Entries taken from a collection

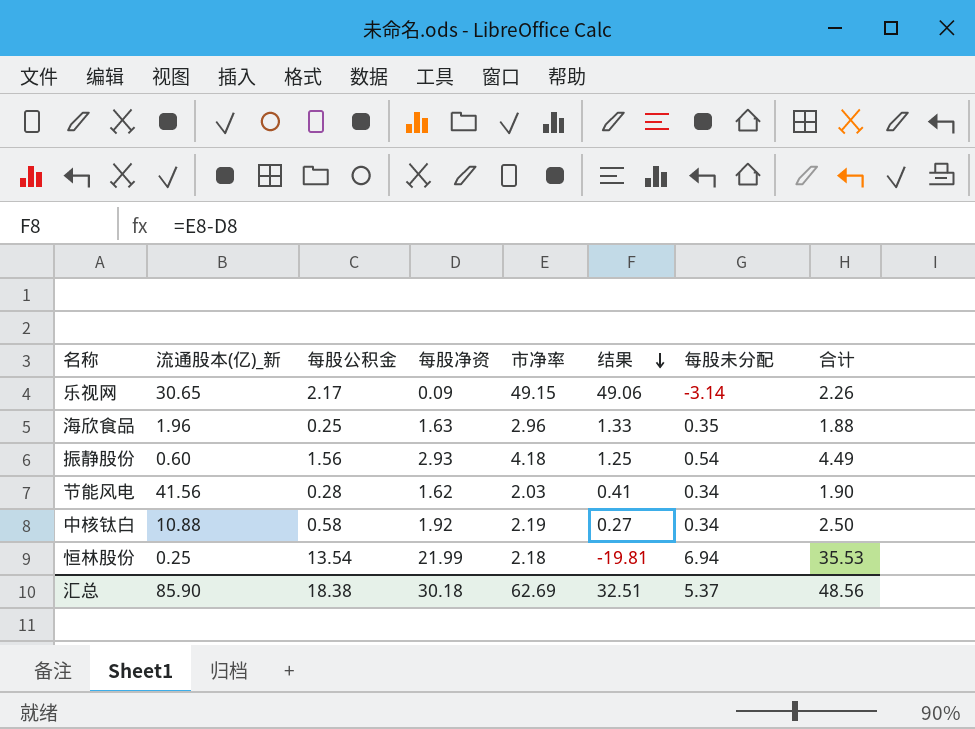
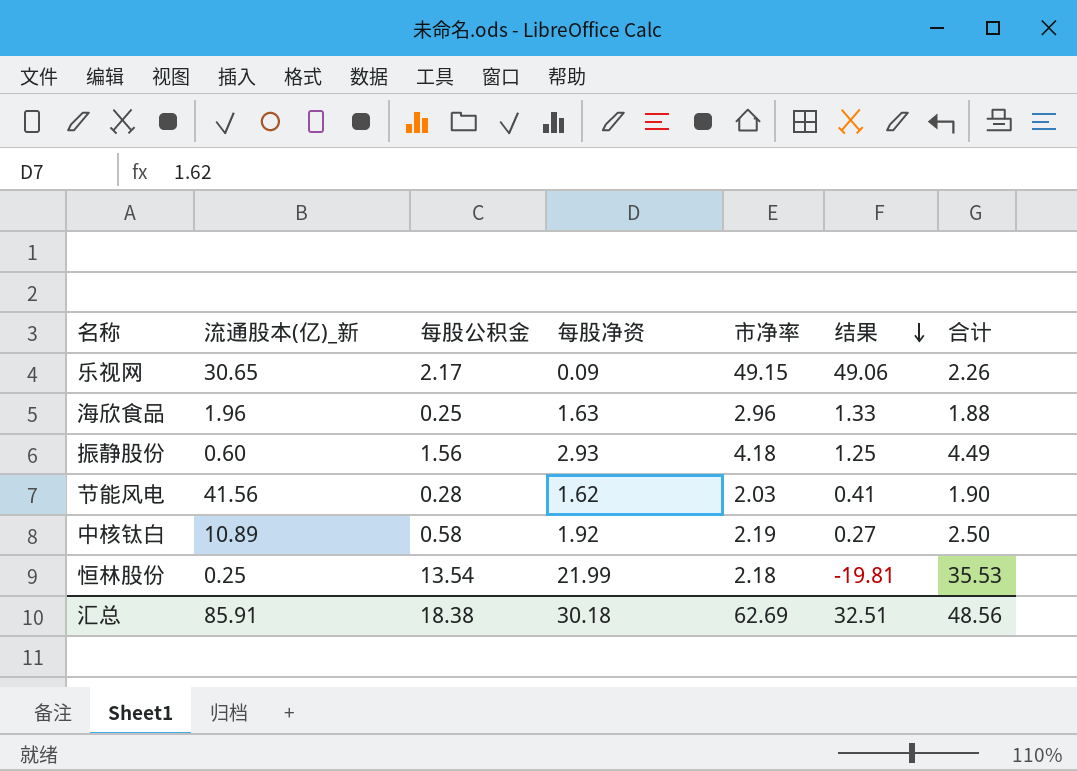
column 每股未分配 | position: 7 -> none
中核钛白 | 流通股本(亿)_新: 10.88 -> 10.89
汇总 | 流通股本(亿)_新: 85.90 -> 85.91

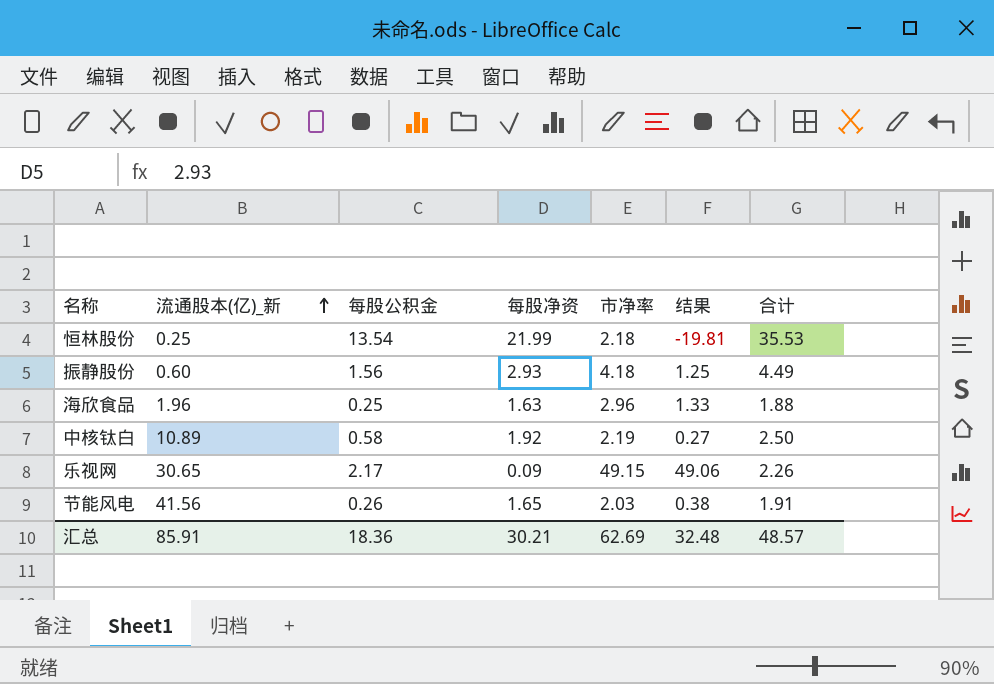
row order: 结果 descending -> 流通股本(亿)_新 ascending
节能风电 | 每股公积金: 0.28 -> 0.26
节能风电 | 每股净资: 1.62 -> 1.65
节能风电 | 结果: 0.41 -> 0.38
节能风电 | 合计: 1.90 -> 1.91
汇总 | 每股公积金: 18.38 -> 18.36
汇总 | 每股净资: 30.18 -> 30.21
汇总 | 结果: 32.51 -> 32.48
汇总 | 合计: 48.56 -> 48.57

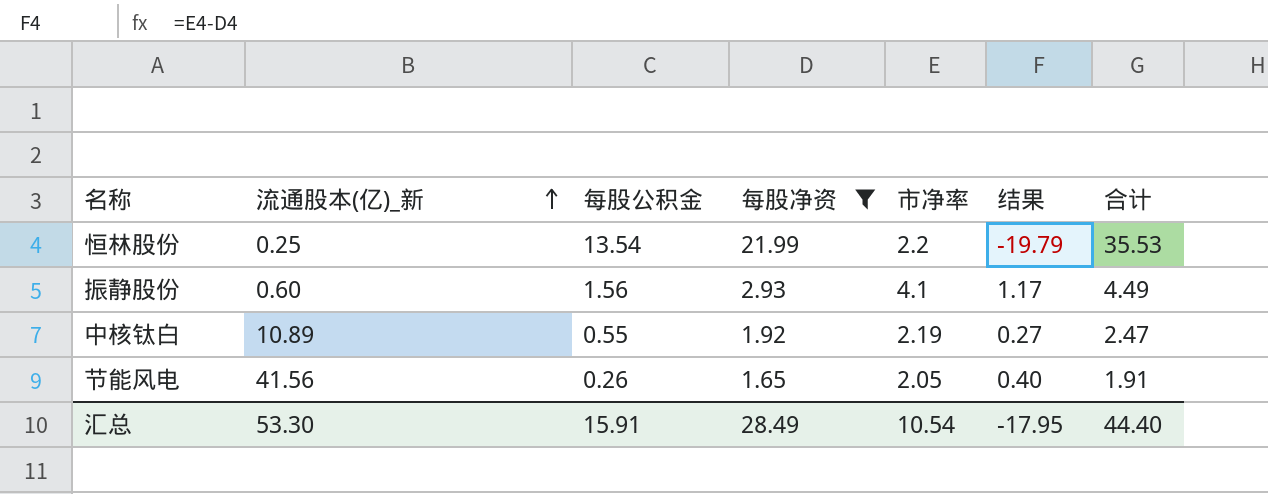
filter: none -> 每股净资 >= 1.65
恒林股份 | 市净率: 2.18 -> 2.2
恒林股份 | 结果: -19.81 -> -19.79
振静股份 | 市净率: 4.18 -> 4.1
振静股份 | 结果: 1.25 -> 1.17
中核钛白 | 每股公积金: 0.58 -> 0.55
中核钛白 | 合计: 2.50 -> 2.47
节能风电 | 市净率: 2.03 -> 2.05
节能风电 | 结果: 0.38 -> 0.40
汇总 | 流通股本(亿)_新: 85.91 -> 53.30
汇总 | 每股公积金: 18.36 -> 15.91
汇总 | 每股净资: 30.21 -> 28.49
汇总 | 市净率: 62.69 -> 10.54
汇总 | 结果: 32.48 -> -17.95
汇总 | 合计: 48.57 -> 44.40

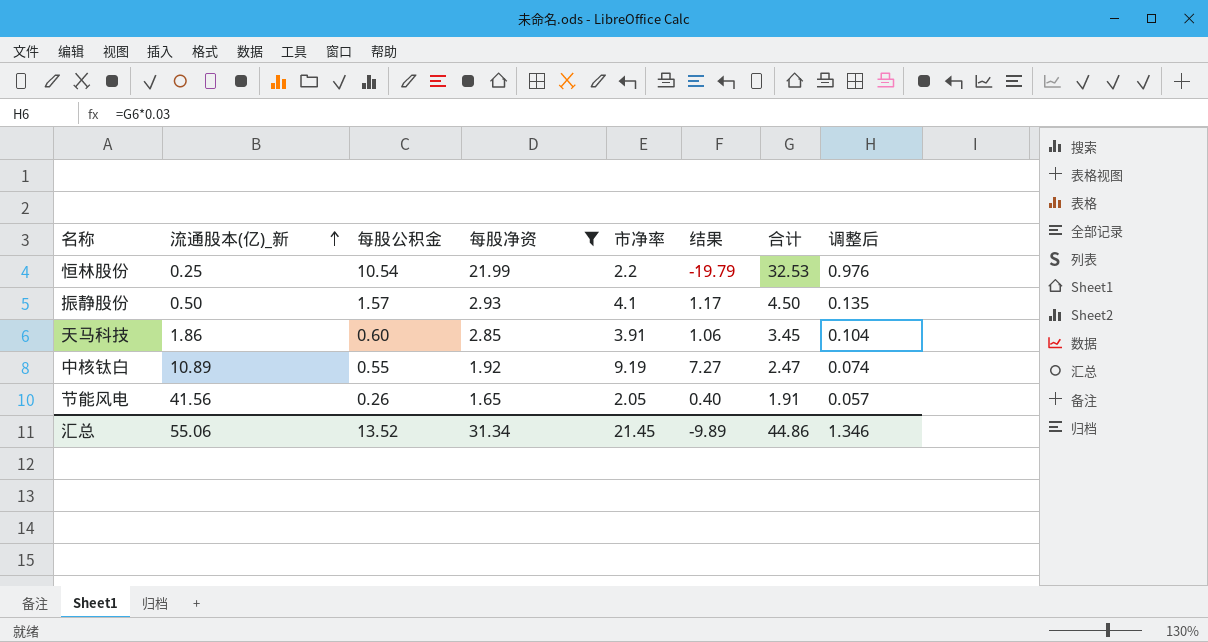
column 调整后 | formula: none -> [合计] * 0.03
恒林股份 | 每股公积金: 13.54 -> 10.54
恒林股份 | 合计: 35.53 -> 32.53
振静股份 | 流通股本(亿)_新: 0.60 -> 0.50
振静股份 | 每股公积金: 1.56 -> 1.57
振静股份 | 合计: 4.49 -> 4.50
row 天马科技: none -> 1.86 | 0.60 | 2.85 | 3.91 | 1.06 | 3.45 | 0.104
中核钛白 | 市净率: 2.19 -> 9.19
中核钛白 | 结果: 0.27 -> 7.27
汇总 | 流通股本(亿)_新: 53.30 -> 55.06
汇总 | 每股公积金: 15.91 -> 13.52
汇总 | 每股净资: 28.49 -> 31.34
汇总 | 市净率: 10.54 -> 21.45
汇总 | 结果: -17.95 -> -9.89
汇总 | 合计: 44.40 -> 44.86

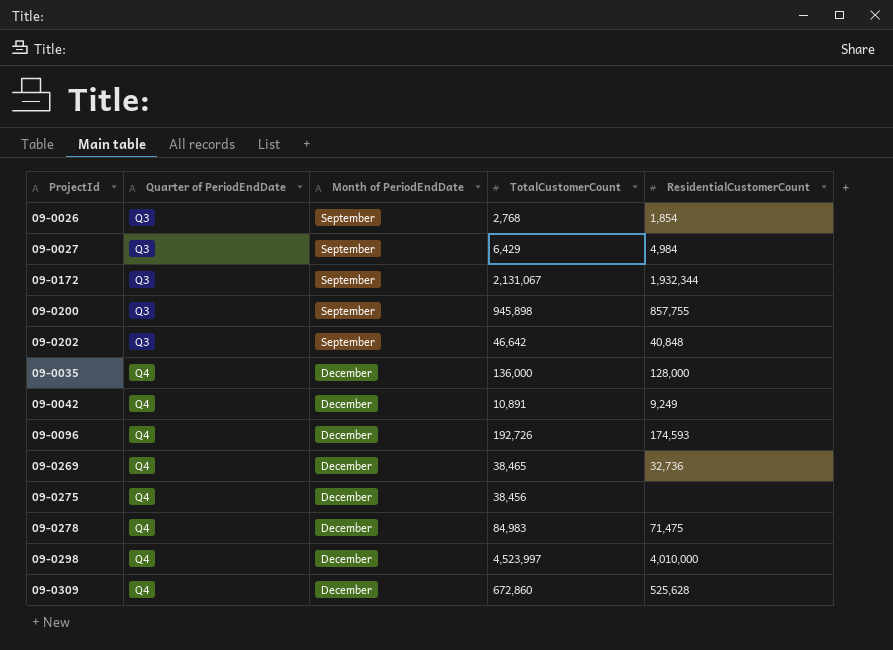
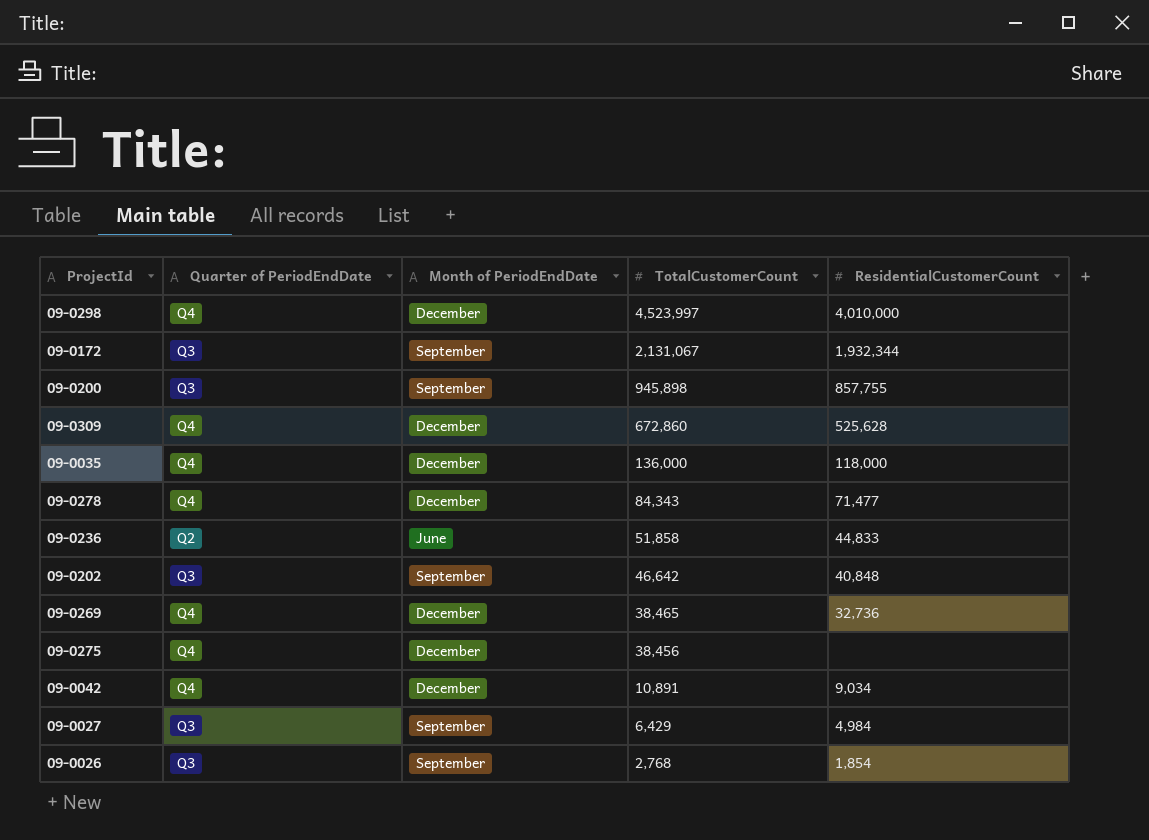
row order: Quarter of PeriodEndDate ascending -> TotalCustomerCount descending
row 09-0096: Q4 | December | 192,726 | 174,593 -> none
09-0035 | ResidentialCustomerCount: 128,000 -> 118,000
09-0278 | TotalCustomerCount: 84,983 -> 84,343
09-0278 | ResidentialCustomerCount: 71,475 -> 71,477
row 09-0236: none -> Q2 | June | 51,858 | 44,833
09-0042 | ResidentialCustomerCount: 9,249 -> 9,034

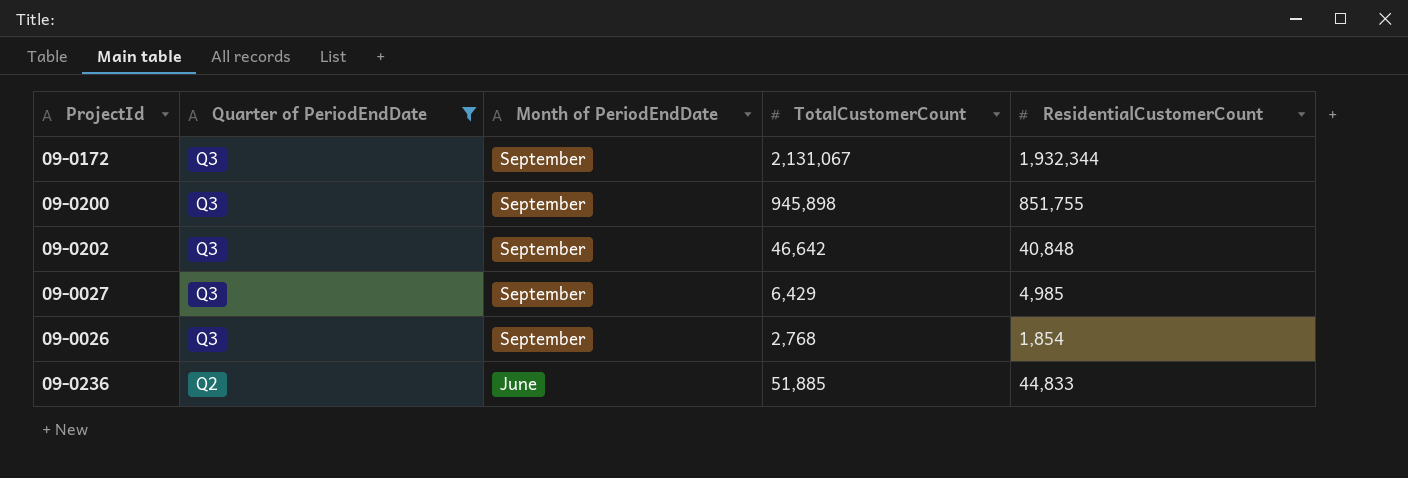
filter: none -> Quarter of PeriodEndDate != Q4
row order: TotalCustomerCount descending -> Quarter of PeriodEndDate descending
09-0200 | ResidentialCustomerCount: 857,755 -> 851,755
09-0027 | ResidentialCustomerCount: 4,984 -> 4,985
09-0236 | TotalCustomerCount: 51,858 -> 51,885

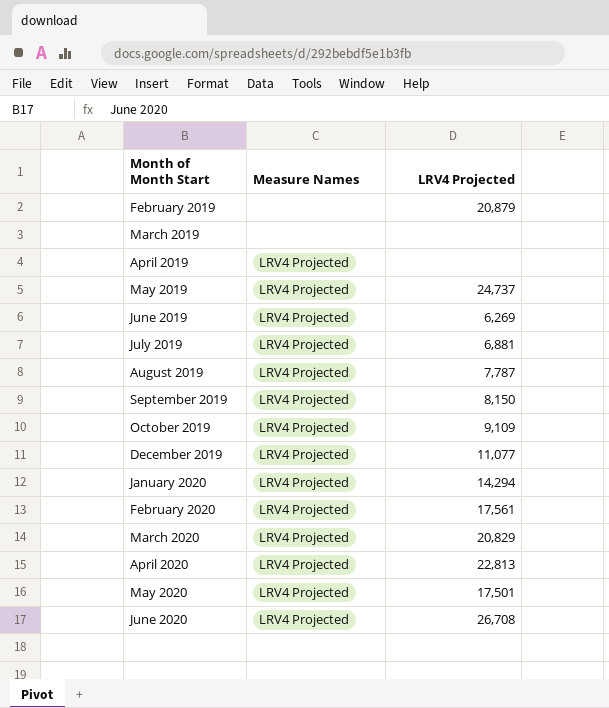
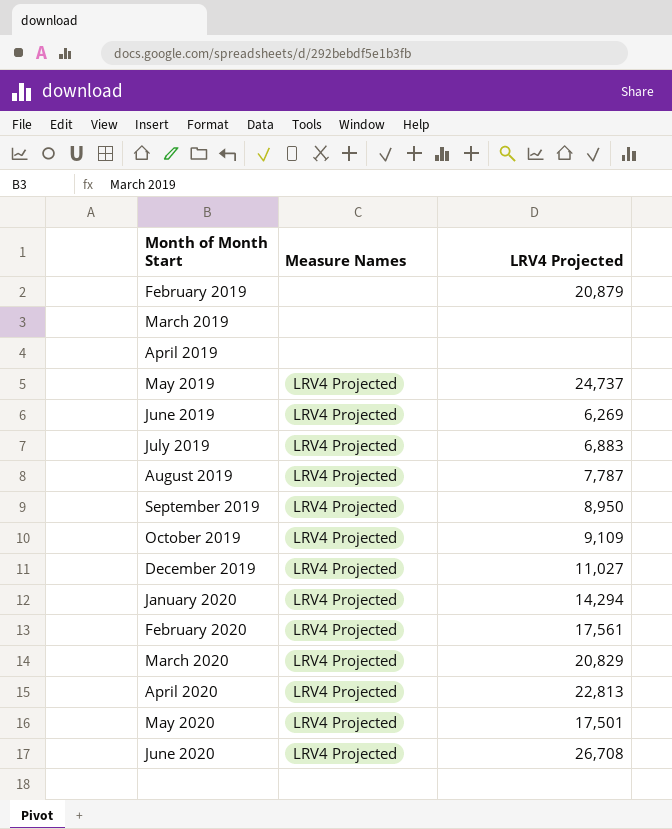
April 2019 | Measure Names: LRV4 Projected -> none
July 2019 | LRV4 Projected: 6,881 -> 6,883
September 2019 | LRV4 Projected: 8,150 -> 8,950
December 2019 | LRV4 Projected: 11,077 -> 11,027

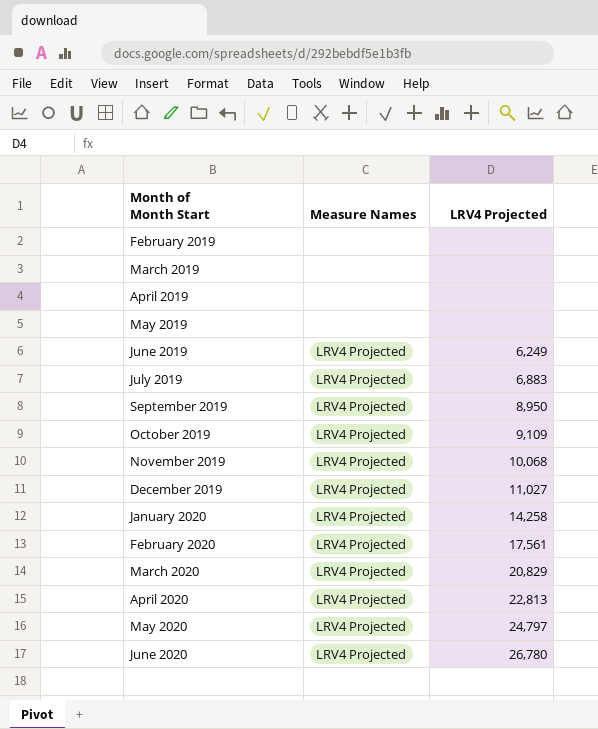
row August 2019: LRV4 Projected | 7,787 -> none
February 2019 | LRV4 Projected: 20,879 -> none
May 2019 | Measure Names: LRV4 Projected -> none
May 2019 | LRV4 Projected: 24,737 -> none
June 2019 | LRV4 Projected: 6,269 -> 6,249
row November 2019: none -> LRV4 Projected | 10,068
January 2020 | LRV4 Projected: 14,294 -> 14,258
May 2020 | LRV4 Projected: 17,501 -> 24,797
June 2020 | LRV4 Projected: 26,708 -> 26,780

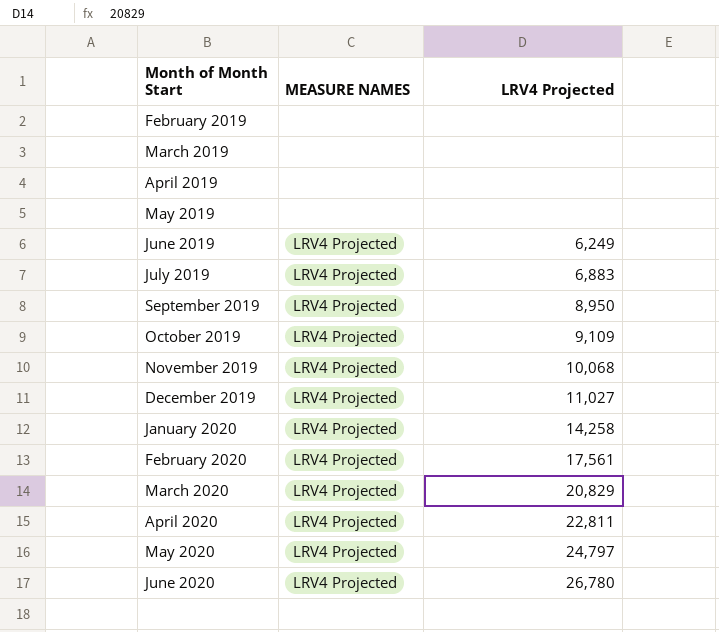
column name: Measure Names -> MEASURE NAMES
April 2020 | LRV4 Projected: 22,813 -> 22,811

What to do ▸ In the entries above, find the line that contains "中核钛白 | 每股公积金: 0.58 -> 0.55" and the line that contains "09-0278 | ResidentialCustomerCount: 71,475". Reproduce exactly those two lines and every line between them, but not the pictures.

Answer section ▸
中核钛白 | 每股公积金: 0.58 -> 0.55
中核钛白 | 合计: 2.50 -> 2.47
节能风电 | 市净率: 2.03 -> 2.05
节能风电 | 结果: 0.38 -> 0.40
汇总 | 流通股本(亿)_新: 85.91 -> 53.30
汇总 | 每股公积金: 18.36 -> 15.91
汇总 | 每股净资: 30.21 -> 28.49
汇总 | 市净率: 62.69 -> 10.54
汇总 | 结果: 32.48 -> -17.95
汇总 | 合计: 48.57 -> 44.40

column 调整后 | formula: none -> [合计] * 0.03
恒林股份 | 每股公积金: 13.54 -> 10.54
恒林股份 | 合计: 35.53 -> 32.53
振静股份 | 流通股本(亿)_新: 0.60 -> 0.50
振静股份 | 每股公积金: 1.56 -> 1.57
振静股份 | 合计: 4.49 -> 4.50
row 天马科技: none -> 1.86 | 0.60 | 2.85 | 3.91 | 1.06 | 3.45 | 0.104
中核钛白 | 市净率: 2.19 -> 9.19
中核钛白 | 结果: 0.27 -> 7.27
汇总 | 流通股本(亿)_新: 53.30 -> 55.06
汇总 | 每股公积金: 15.91 -> 13.52
汇总 | 每股净资: 28.49 -> 31.34
汇总 | 市净率: 10.54 -> 21.45
汇总 | 结果: -17.95 -> -9.89
汇总 | 合计: 44.40 -> 44.86

row order: Quarter of PeriodEndDate ascending -> TotalCustomerCount descending
row 09-0096: Q4 | December | 192,726 | 174,593 -> none
09-0035 | ResidentialCustomerCount: 128,000 -> 118,000
09-0278 | TotalCustomerCount: 84,983 -> 84,343
09-0278 | ResidentialCustomerCount: 71,475 -> 71,477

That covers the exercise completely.